Exercise description: Scan the data below and pick out the lines containing the word "radius".
════
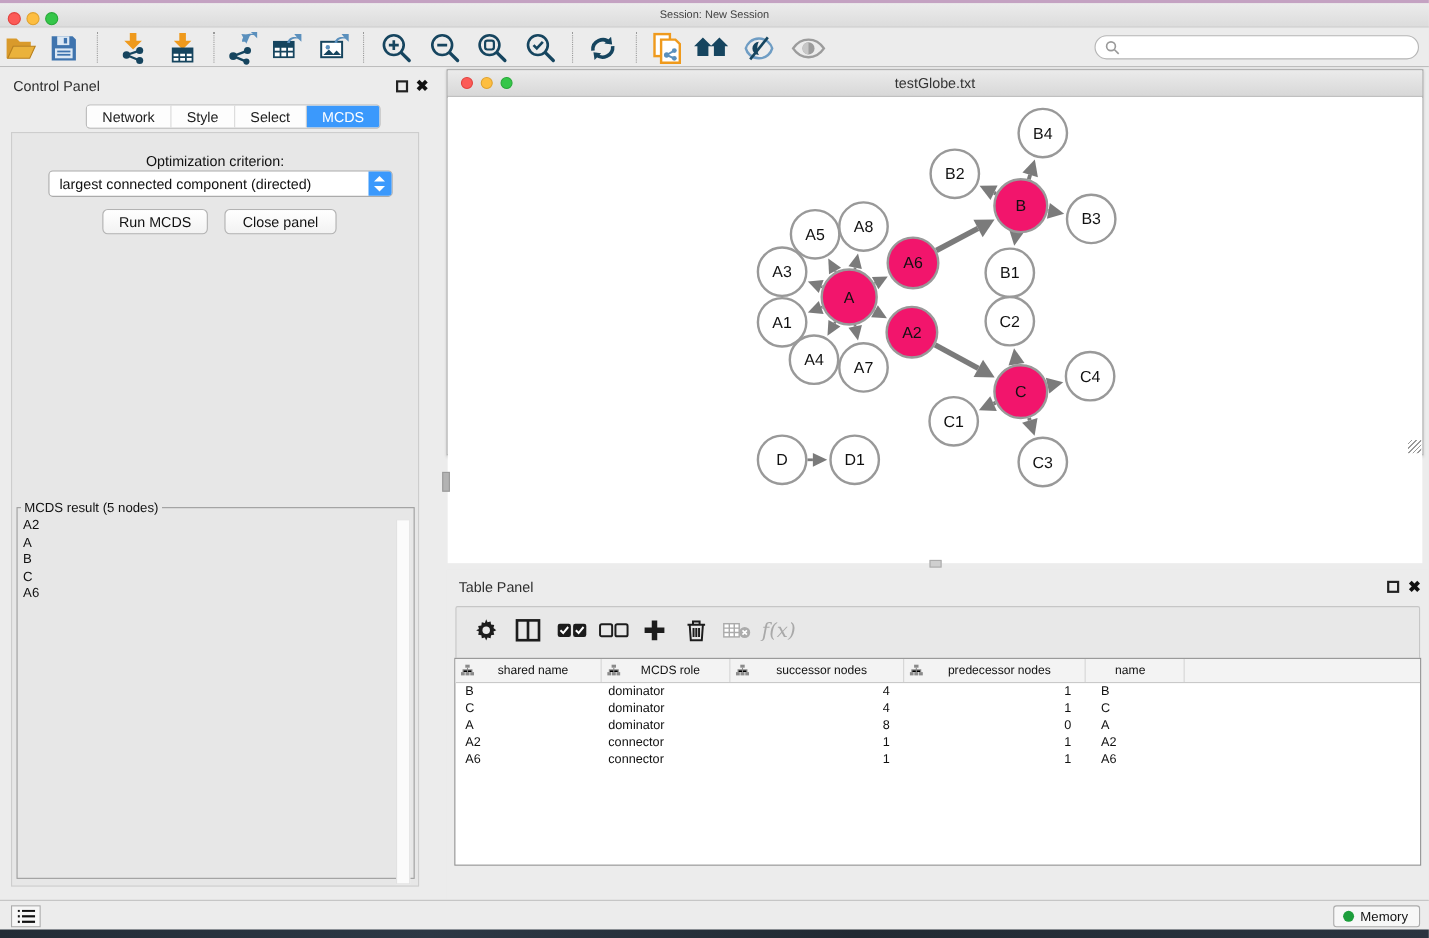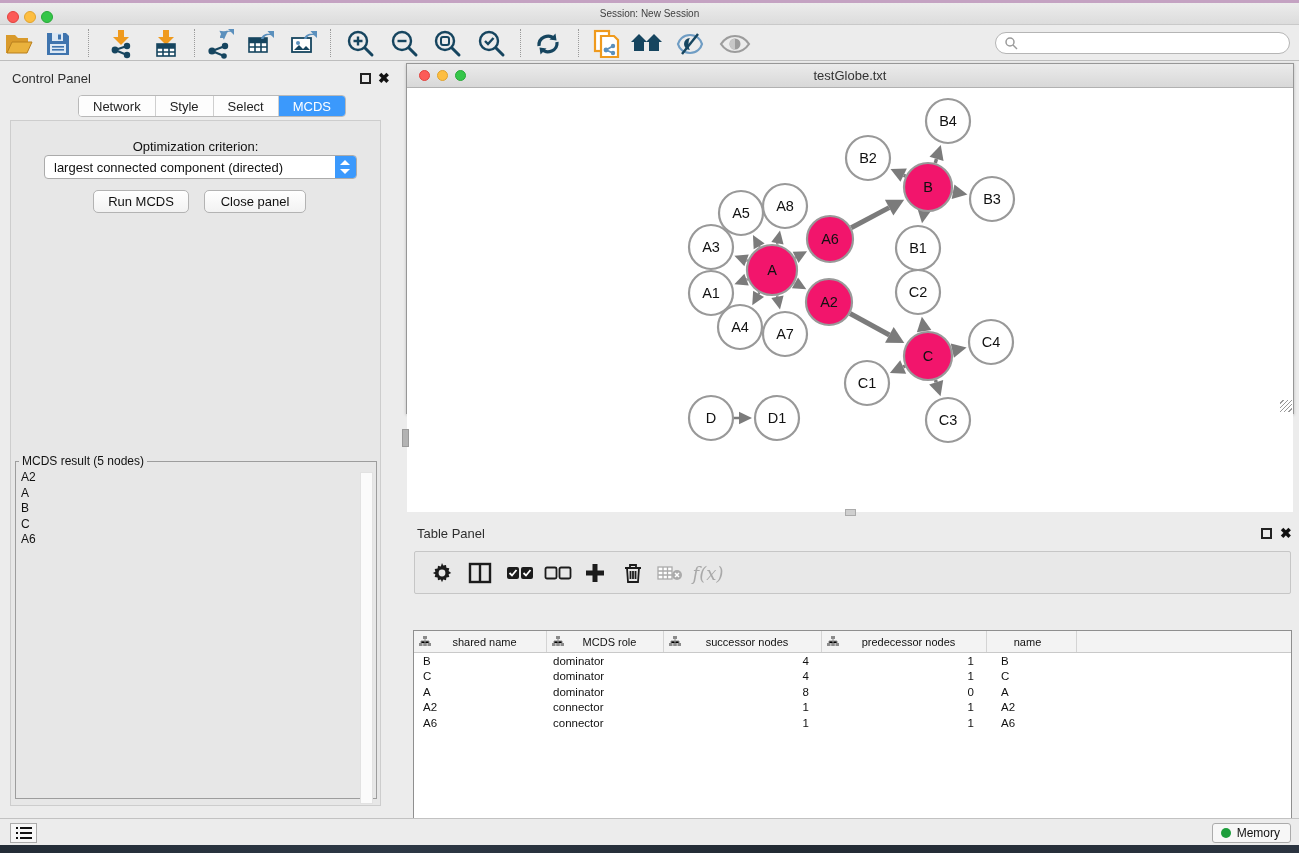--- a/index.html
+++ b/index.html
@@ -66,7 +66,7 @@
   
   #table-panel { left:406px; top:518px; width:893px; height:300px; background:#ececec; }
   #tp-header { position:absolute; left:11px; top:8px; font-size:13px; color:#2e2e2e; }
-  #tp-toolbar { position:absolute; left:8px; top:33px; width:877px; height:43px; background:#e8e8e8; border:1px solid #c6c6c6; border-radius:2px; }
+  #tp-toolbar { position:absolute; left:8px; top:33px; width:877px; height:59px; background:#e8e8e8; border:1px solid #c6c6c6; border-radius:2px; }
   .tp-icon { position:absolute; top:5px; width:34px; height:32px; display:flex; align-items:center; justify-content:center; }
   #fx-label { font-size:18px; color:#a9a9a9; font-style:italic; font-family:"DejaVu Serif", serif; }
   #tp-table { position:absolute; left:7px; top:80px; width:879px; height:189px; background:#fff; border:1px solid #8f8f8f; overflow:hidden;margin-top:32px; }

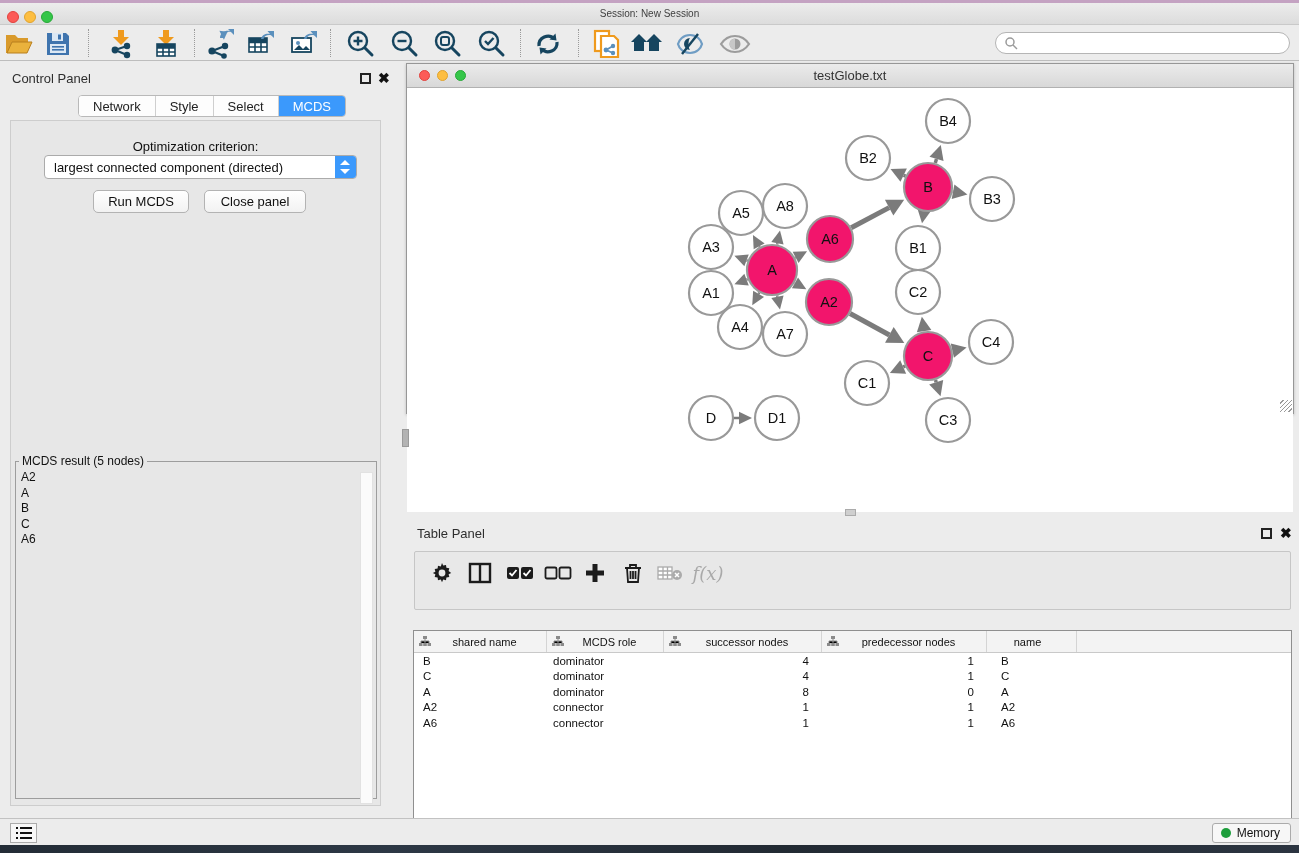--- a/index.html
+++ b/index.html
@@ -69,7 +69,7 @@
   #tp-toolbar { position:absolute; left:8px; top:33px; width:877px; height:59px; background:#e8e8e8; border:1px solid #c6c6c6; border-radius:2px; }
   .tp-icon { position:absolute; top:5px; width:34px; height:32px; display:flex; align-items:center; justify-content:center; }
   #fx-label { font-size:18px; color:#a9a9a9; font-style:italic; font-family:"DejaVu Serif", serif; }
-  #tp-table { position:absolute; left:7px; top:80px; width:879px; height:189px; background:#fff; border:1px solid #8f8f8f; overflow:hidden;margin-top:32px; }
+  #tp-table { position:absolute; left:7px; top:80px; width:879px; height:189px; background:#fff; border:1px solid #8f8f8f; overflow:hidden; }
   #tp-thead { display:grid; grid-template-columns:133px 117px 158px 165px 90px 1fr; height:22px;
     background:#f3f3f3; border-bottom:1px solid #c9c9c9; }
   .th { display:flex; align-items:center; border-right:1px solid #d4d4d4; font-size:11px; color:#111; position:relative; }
════
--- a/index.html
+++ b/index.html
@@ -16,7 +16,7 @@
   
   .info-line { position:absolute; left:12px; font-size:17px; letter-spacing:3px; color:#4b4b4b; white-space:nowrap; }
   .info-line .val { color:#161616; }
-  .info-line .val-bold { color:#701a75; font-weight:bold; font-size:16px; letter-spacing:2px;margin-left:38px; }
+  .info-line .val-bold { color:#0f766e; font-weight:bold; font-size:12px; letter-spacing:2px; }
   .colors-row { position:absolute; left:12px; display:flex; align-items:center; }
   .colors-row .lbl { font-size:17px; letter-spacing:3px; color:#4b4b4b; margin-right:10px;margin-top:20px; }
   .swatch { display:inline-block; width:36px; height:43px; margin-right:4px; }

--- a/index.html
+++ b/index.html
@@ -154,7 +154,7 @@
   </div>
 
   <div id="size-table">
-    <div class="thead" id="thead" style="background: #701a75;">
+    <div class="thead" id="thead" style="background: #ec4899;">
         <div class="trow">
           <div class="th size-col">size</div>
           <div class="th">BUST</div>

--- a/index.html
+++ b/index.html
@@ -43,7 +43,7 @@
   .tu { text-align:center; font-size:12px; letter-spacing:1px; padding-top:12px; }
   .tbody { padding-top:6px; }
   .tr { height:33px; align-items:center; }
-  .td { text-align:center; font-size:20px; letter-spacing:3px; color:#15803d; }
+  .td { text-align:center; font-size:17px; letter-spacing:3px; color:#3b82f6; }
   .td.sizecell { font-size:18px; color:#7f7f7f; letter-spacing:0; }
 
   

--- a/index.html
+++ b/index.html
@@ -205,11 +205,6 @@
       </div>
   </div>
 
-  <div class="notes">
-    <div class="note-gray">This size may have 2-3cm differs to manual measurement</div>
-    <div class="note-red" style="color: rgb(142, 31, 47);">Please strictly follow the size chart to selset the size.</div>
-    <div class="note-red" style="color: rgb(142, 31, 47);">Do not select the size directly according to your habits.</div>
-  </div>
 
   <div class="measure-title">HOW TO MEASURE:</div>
════
Exercise answer:
-  #tp-toolbar { position:absolute; left:8px; top:33px; width:877px; height:43px; background:#e8e8e8; border:1px solid #c6c6c6; border-radius:2px; }
+  #tp-toolbar { position:absolute; left:8px; top:33px; width:877px; height:59px; background:#e8e8e8; border:1px solid #c6c6c6; border-radius:2px; }
   #tp-toolbar { position:absolute; left:8px; top:33px; width:877px; height:59px; background:#e8e8e8; border:1px solid #c6c6c6; border-radius:2px; }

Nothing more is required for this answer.